Tomonaga was born in Tokyo in 1906. He was the second child and eldest son of a Japanese Philosopher, Tomonaga Sanjūrō. He entered the Kyoto Imperial University in 1926. Hideki Yukawa, also a Nobel Prize winner, was one of his classmates during undergraduate school. During graduate school at the same university, he worked as an assistant in the university for three years. In 1931, after graduate school, he joined Nishina's group in Riken. In 1937, while working at Leipzig University (Leipzig), he collaborated with the research group of Werner Heisenberg.
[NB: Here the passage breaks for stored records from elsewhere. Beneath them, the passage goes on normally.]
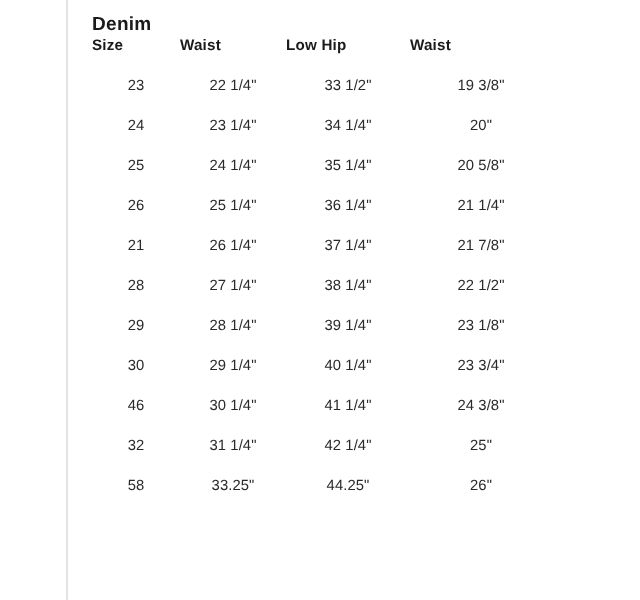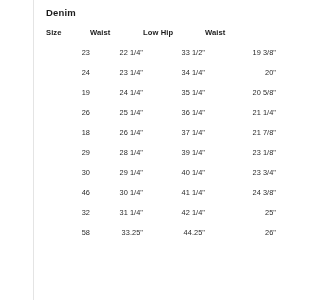--- a/index.html
+++ b/index.html
@@ -47,7 +47,7 @@
   table.size-table {
     position: absolute;
     left: 0;
-    top: 22px;
+    top: 12px;
     border-collapse: collapse;
     table-layout: fixed;
     width: 230px;

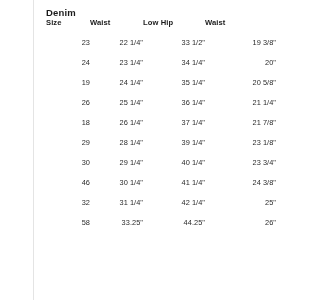--- a/index.html
+++ b/index.html
@@ -71,7 +71,7 @@
   }
 
   table.size-table td {
-    text-align: right;
+    text-align: center;
     font-size: 7.4px;
     font-weight: normal;
     color: #2a2a2a;

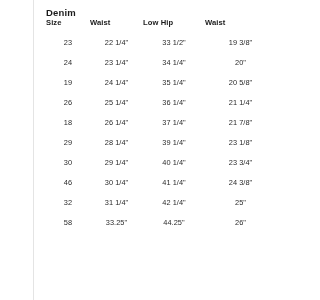--- a/index.html
+++ b/index.html
@@ -121,7 +121,7 @@
         <td>20"</td>
       </tr>
       <tr>
-        <td>19</td>
+        <td>25</td>
         <td>24 1/4"</td>
         <td>35 1/4"</td>
         <td>20 5/8"</td>

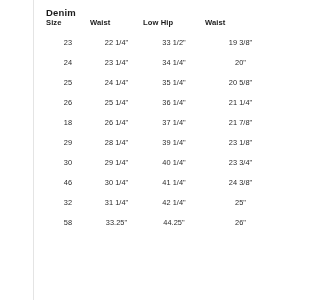--- a/index.html
+++ b/index.html
@@ -133,7 +133,7 @@
         <td>21 1/4"</td>
       </tr>
       <tr>
-        <td>18</td>
+        <td>21</td>
         <td>26 1/4"</td>
         <td>37 1/4"</td>
         <td>21 7/8"</td>

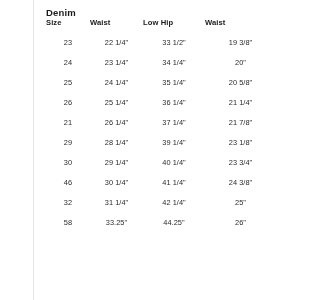--- a/index.html
+++ b/index.html
@@ -139,6 +139,12 @@
         <td>21 7/8"</td>
       </tr>
       <tr>
+        <td>28</td>
+        <td>27 1/4"</td>
+        <td>38 1/4"</td>
+        <td>22 1/2"</td>
+      </tr>
+      <tr>
         <td>29</td>
         <td>28 1/4"</td>
         <td>39 1/4"</td>

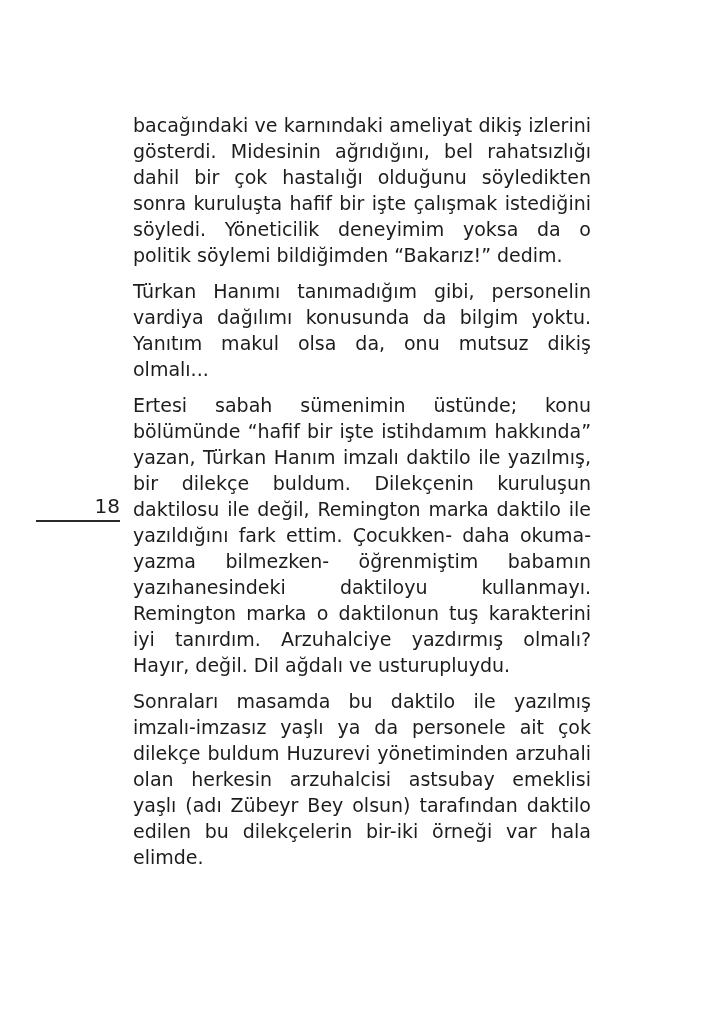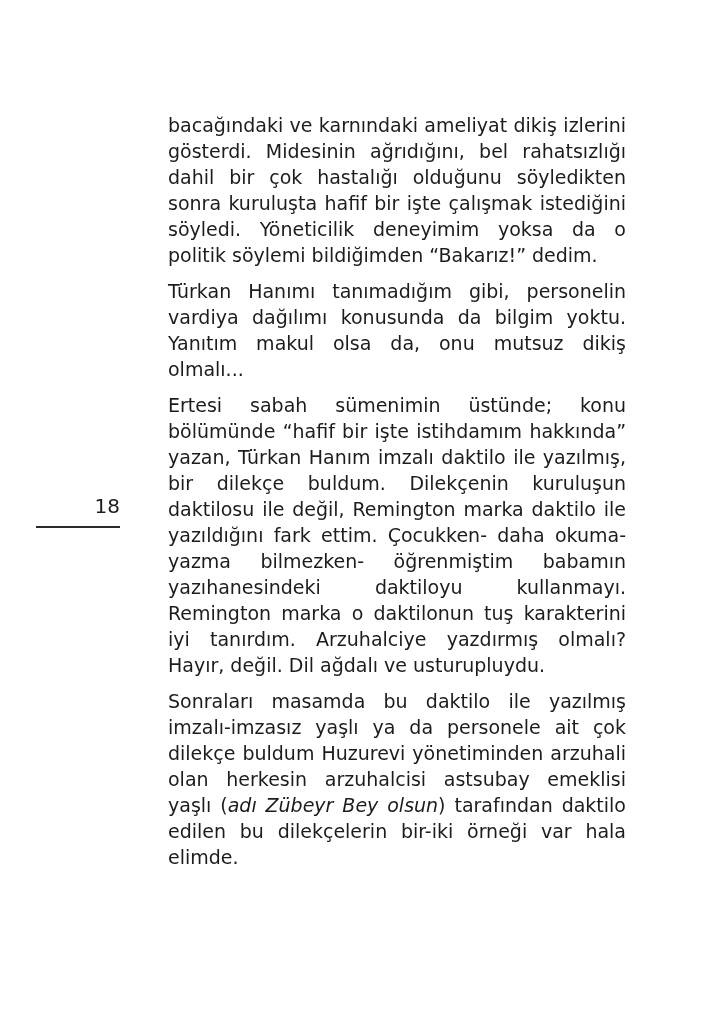--- a/index.html
+++ b/index.html
@@ -21,7 +21,6 @@
     left: 133px;
     top: 112px;
     width: 458px;
-    margin-left: 35px;
   }
   .text-column p {
     margin: 0 0 10px 0;

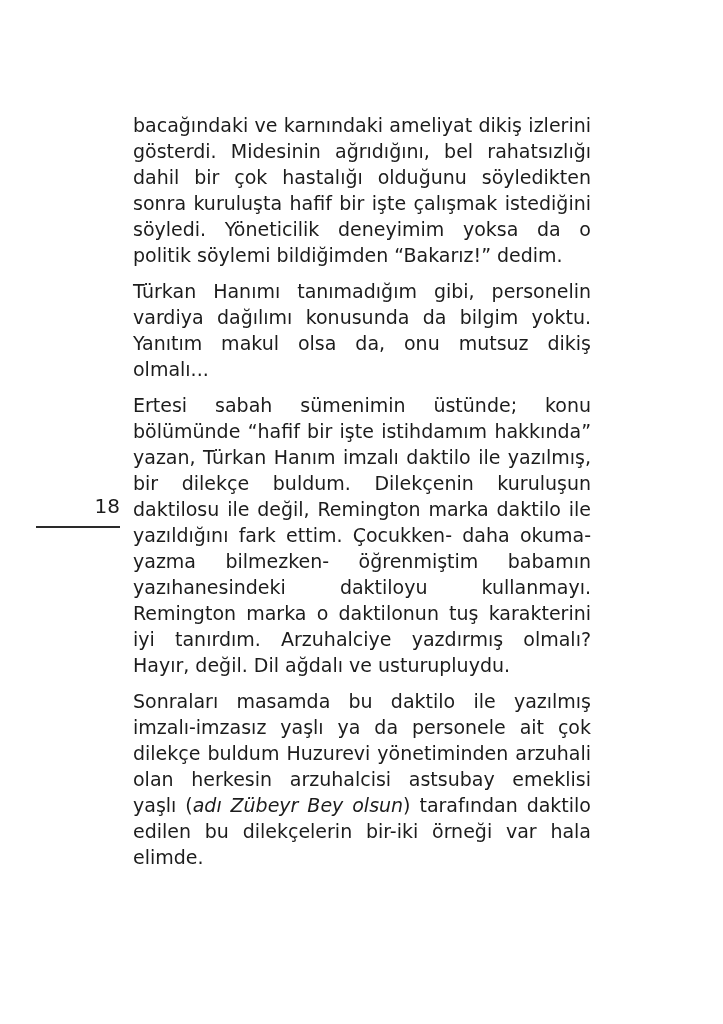--- a/index.html
+++ b/index.html
@@ -42,7 +42,7 @@
     line-height: 24px;
     color: #1c1c1c;
     border-bottom: 2px solid #2a2a2a;
-    padding-bottom: 8px;
+    padding-bottom: 2px;
   }
 </style>
 </head>

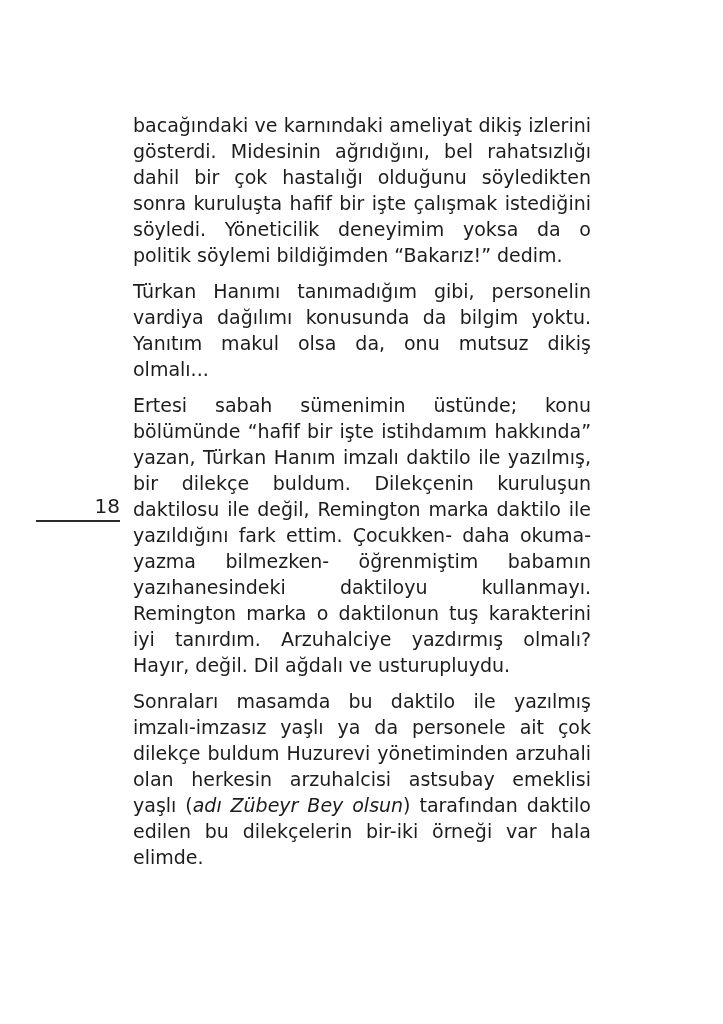--- a/index.html
+++ b/index.html
@@ -30,7 +30,6 @@
     color: #1c1c1c;
   }
   .italic {
-    font-style: italic;
   }
   .margin-pagenum {
     position: absolute;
Two years later, he returned to Japan due to the outbreak of the Second World War, but finished his doctoral degree (from University of Tokyo) on the study of nuclear materials with his thesis on work he had done while in Leipzig.

1940

Tomonaga was married in 1940 to Ryōko Sekiguchi. They had two sons and one daughter. He was awarded the Order of Culture in 1952, and the Grand Cordon of the Order of the Rising Sun in 1976.

1948

In Japan, he was appointed to a professorship in the Tokyo University of Education (a forerunner of Tsukuba University). During the war he studied the magnetron, meson theory, and his super-many-time theory. In 1948, he and his students re-examined a 1939 paper by Sidney Dancoff that attempted, but failed, to show that the infinite quantities that arise in QED can be canceled with each other. Tomonaga applied his super-many-time theory and a relativistic method based on the non-relativistic method of Wolfgang Pauli and Fierz to greatly speed up and clarify the calculations. Then he and his students found that Dancoff had overlooked one term in the perturbation series. With this term, the theory gave finite results; thus Tomonaga discovered the renormalization method independently of Julian Schwinger and calculated physical quantities such as the Lamb shift at the same time.

2013

In the next year, he was invited by Robert Oppenheimer to work at the Institute for Advanced Study in Princeton. He studied a many-body Problem on the collective oscillations of a quantum-mechanical system. In the following year, he returned to Japan and proposed the Tomonaga–Luttinger liquid. In 1955, he took the leadership in establishing the Institute for Nuclear Study, University of Tokyo. In 1965, he was awarded the Nobel Prize in Physics, with Julian Schwinger and Richard P. Feynman, for the study of QED, specifically for the discovery of the renormalization method. He died of throat cancer in Tokyo in 1979.

2015

In recognition of three Nobel laureates' contributions, the bronze statues of Shin'ichirō Tomonaga, Leo Esaki, and Makoto Kobayashi was set up in the Central Park of Azuma 2 in Tsukuba City in 2015.